▶ _Assignment_:
Give again, word for word, only the lines of the material below from its first line through the one that holds "- IDE: VS Code"; pictures stay out.

□ □ □ □ □ □ □

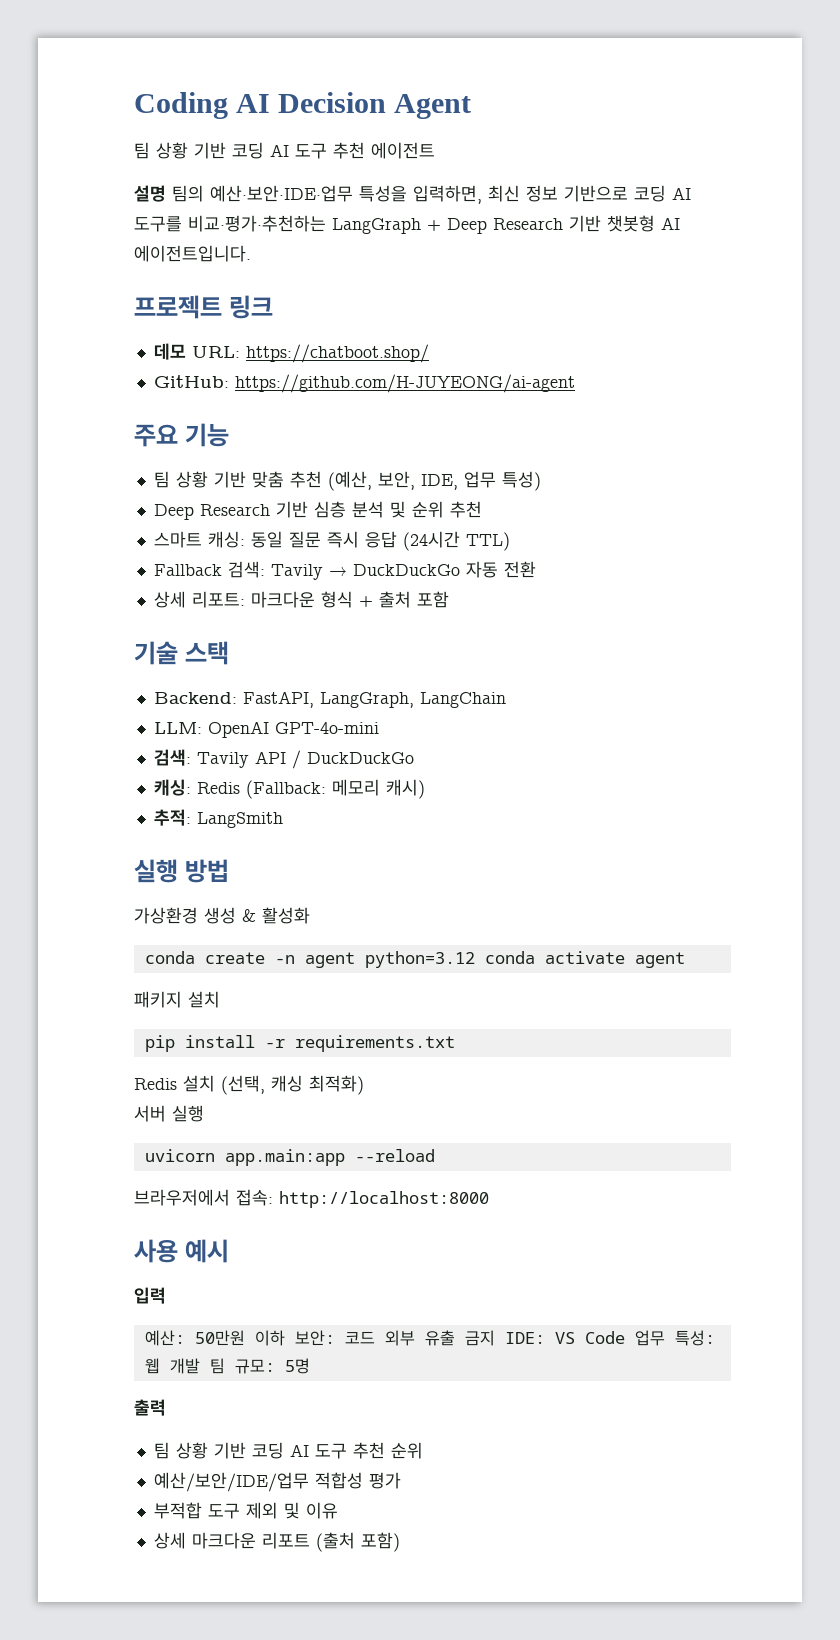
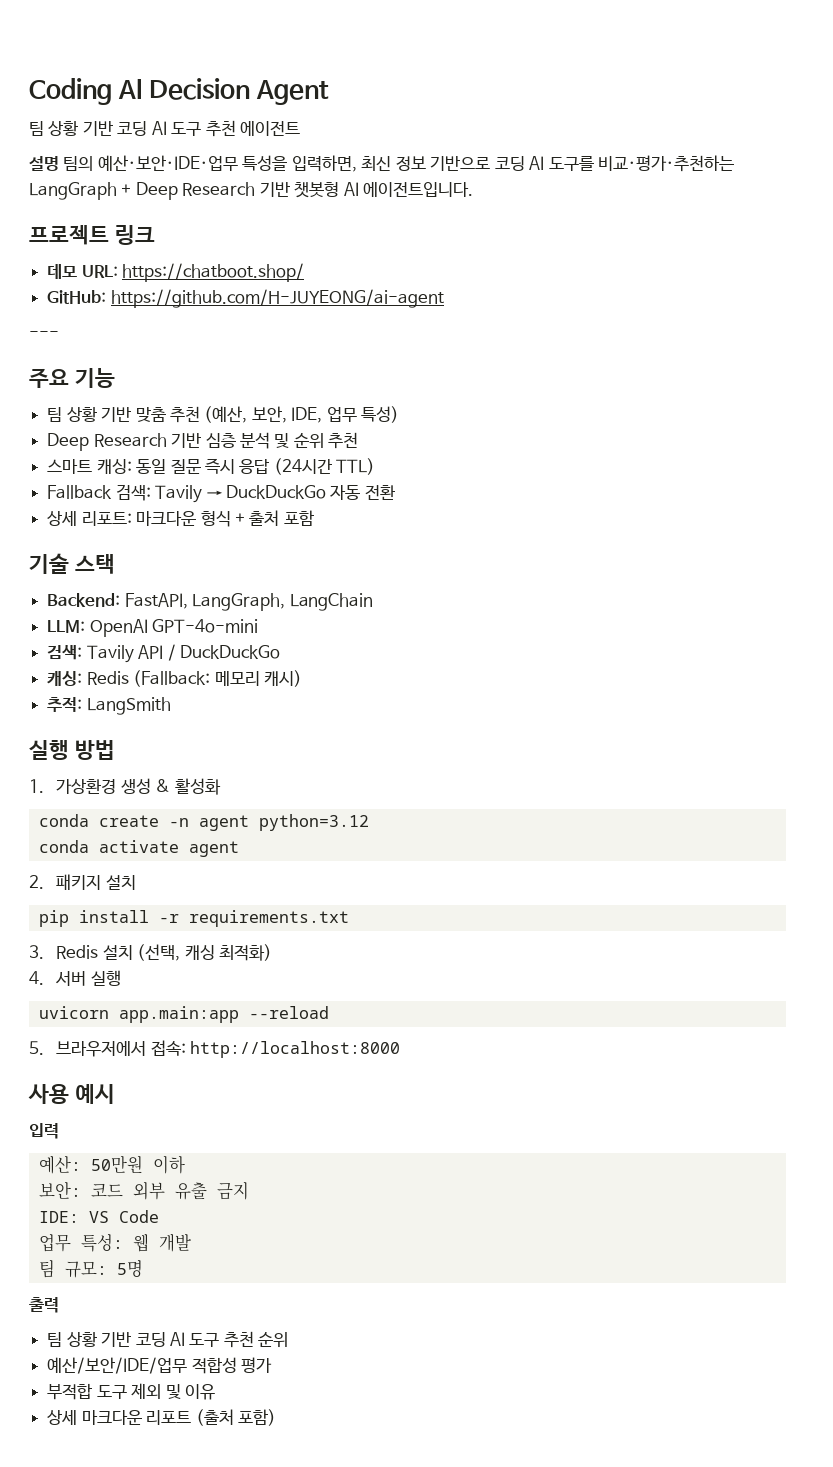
+ ---
- 가상환경 생성 & 활성화
+ 1. 가상환경 생성 & 활성화
- conda create -n agent python=3.12 conda activate agent
+ conda create -n agent python=3.12
+ conda activate agent
- 패키지 설치
+ 2. 패키지 설치
- Redis 설치 (선택, 캐싱 최적화)
+ 3. Redis 설치 (선택, 캐싱 최적화)
- 서버 실행
+ 4. 서버 실행
- 브라우저에서 접속: http://localhost:8000
+ 5. 브라우저에서 접속: http://localhost:8000
- 예산: 50만원 이하 보안: 코드 외부 유출 금지 IDE: VS Code 업무 특성: 웹 개발 팀 규모: 5명
+ 예산: 50만원 이하
+ 보안: 코드 외부 유출 금지
+ IDE: VS Code
+ 업무 특성: 웹 개발
+ 팀 규모: 5명

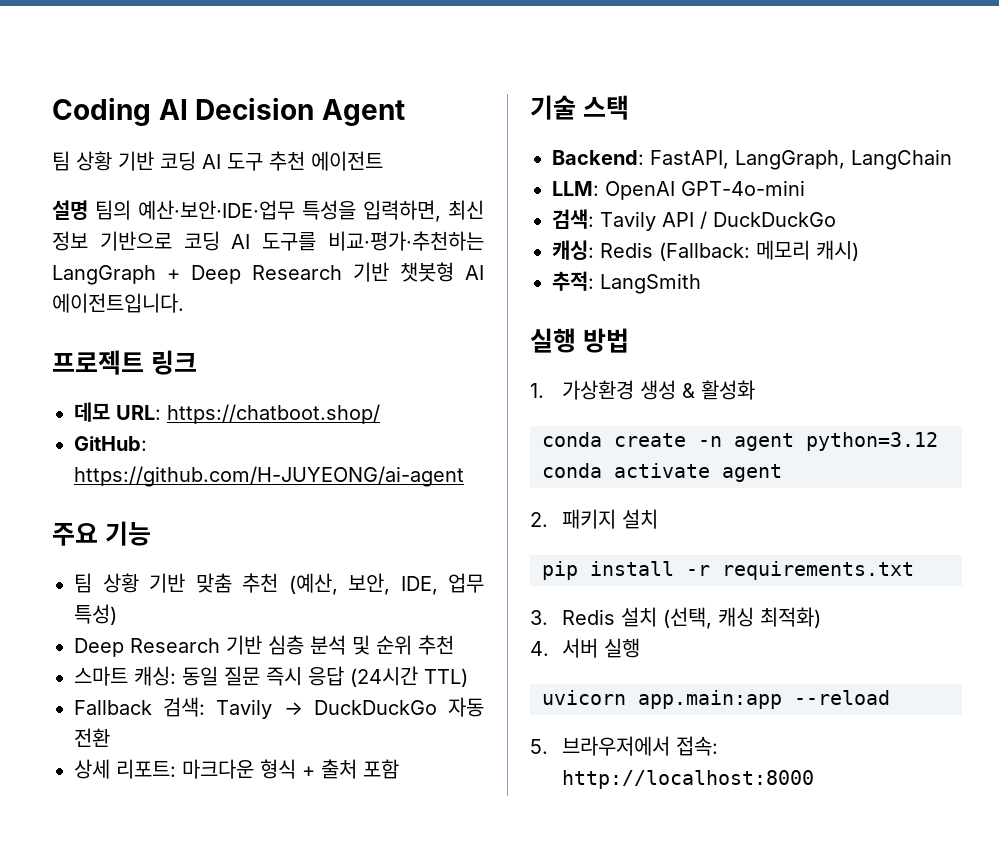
- ---
- 사용 예시
- 입력
- 예산: 50만원 이하
- 보안: 코드 외부 유출 금지
- IDE: VS Code
- 업무 특성: 웹 개발
- 팀 규모: 5명
- 출력
- 팀 상황 기반 코딩 AI 도구 추천 순위
- 예산/보안/IDE/업무 적합성 평가
- 부적합 도구 제외 및 이유
- 상세 마크다운 리포트 (출처 포함)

□ □ □ □ □ □ □

▶ _Answer space_:
+ ---
- 가상환경 생성 & 활성화
+ 1. 가상환경 생성 & 활성화
- conda create -n agent python=3.12 conda activate agent
+ conda create -n agent python=3.12
+ conda activate agent
- 패키지 설치
+ 2. 패키지 설치
- Redis 설치 (선택, 캐싱 최적화)
+ 3. Redis 설치 (선택, 캐싱 최적화)
- 서버 실행
+ 4. 서버 실행
- 브라우저에서 접속: http://localhost:8000
+ 5. 브라우저에서 접속: http://localhost:8000
- 예산: 50만원 이하 보안: 코드 외부 유출 금지 IDE: VS Code 업무 특성: 웹 개발 팀 규모: 5명
+ 예산: 50만원 이하
+ 보안: 코드 외부 유출 금지
+ IDE: VS Code
+ 업무 특성: 웹 개발
+ 팀 규모: 5명

- ---
- 사용 예시
- 입력
- 예산: 50만원 이하
- 보안: 코드 외부 유출 금지
- IDE: VS Code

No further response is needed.